Молодая Гвардия
 

Глава 2
В ПОИСКАХ «СИНТЕТИЧЕСКОГО СТИЛЯ». «ПОСЛЕДНИЙ ИЗ УДЭГЕ»


Вопреки намерениям Фадеева, вместо «диалектики души» получается почти гoлая конструкция чисто логического, рассудочного движения чувств и мыслей героя по этажам (о Боярине, о Мартемьянове, об отце, о себе). Эту механистичность, конструктивность потока размышлений почувствовал, очевидно, сам писатель.

В одном из следующих вариантов главы, где Фадеев продолжает раскрывать и развивать логику чувств, мыслей героя, отшлифовывать детали, мы замечаем и нечто новое:

«Какой он несчастный все-таки»,— думал Сережа, когда перевал уже далеко остался за их спиной. Тут тракт был широк и хорошо наезжен. Откуда-то сбоку выскочили вдруг телеграфные столбы. Их нити то исчезали в листве, то снова сверкали на солнце, и Сережа, шагая за Мартемьяновым, машинально отмечал в своей памяти каждый новый столб. Он все пытался вернуть то приподнятое настроение, которое владело им на перевале...»

В размышления героя как бы вторгается объективная сторона, которая пока еще не снимает и не заменяет их (Фадеев продолжает расширять, углублять и отделывать язык чувств и мыслей Сережи), но уже сосуществует с ними — это машинальное отсчитывание Сережей столбов. Состояние героя дается с двух встречных сторон: изнутри (что сам герой думает, как думает) и извне (как это сказывается на его внешнем виде, поведении). В по-следующих вариантах объективный момент, доведенный до совершенства, как бы переливает, вбирает в себя развернутое изображение чувств, мыслей, переживаний героя и глубже, выразительнее, зримее раскрывает его смятенное состояние, чем весь психологический пассаж,— так, как он был дан.

Выражение «в снятом виде» уместно для характеристики такой формы изображения: это и не психологический анализ, и не авторское описание, а — и то, и другое, но в снятом виде.

Мы несколько забежали вперед. Процесс, указанный выше, совершался постепенно. Работа над главой шла одновременно по двум направлениям: писатель устранял недосказанности, противоречивые места первых вариантов, расширял повествование, давая возможность герою высказать все, что только может чувствовать и думать в подобной ситуации такой характер, и доводил это до совершенной формы; с другой стороны, шел встречный процесс — сокращение, снятие или трансформация психологических состояний в более экономные, обобщенные формы выражения. Так, если в двух начальных вариантах размышления Сережи напоминают как бы линию с поперечными отрезками: о Боярине, о Мартемьянове, о себе, то в дальнейшей работе писателя, конкретизируясь, границы между отрезками утончаются и стираются, линия становится как бы цельной. Это происходит благодаря появлению в воспоминаниях Сергея образа гольдячки (по другим вариантам — тазовки, удэге), который одновременно и ассоциируется у него с «убожеством Боярина», и представляет конкретный факт влияния Мартемьянове на удэге, и дает возможность отчетливее выразить «собственное отношение» Сергея ко всему этому.

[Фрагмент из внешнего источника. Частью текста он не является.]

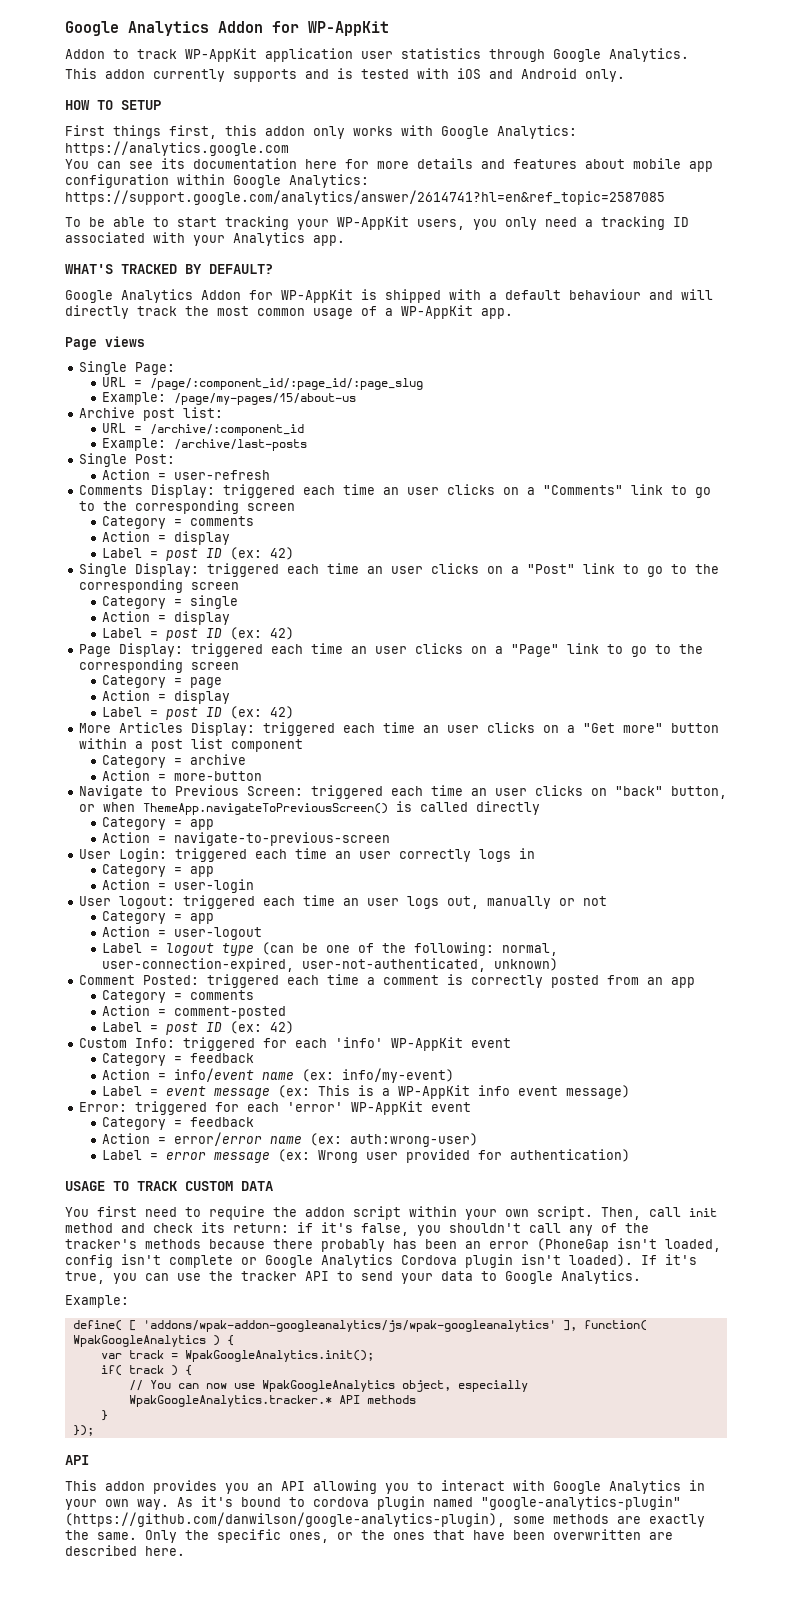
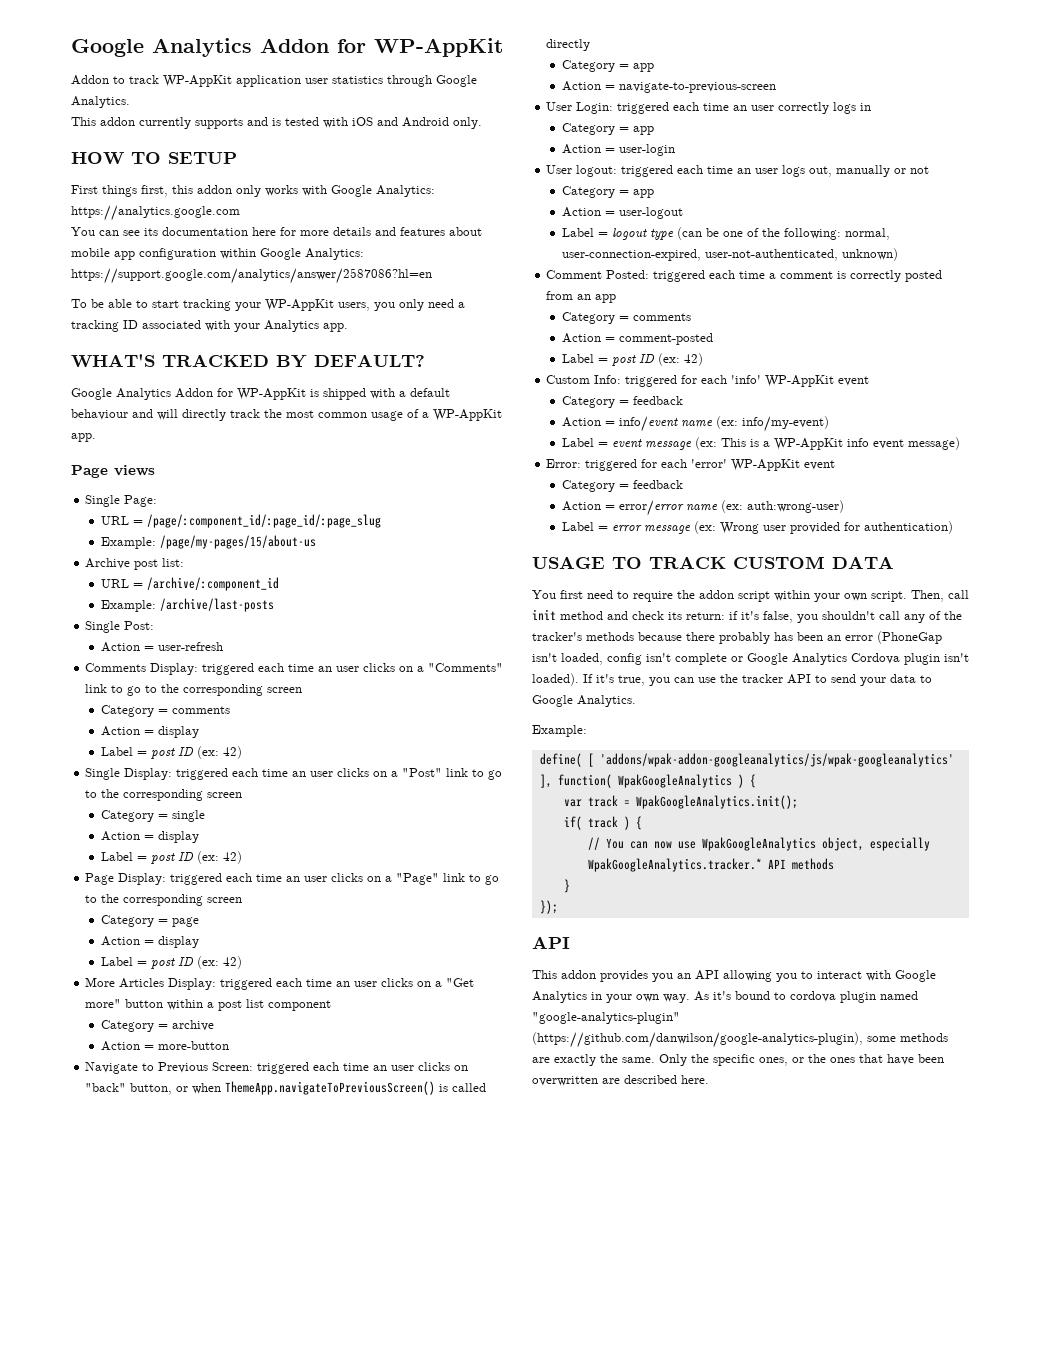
[65,190,665,205] https://support.google.com/analytics/answer/2614741?hl=en&ref_topic=2587085 -> [71,268,432,284] https://support.google.com/analytics/answer/2587086?hl=en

«И, правда, темнота,— думал Сережа.— Ино-роды... Выселить... Несчастные и забитые люди, как он этого не понимает? Взять хотя бы ту же гольдячку из Шамиш-ры... Нет, это ужас,— содрогнулся он, действительно представив себе эту стареющую женщину с трахомными глазами, с короткими, наивными до жалости, косичками (такие косички Сережа видел только у маленьких гимназисток),— она целую неделю без еды и сна просидела над разлагающимся трупиком своего ребенка и только одному Мартемьянову удалось вывести ее из этого состояния.— Да, Мартемьянов... Он понимает. ...Хотя он вовсе не умный,— неожиданно решил Сережа,— он даже тщеславный немного,— и Сережа хмуро улыбнулся, вспомнив...».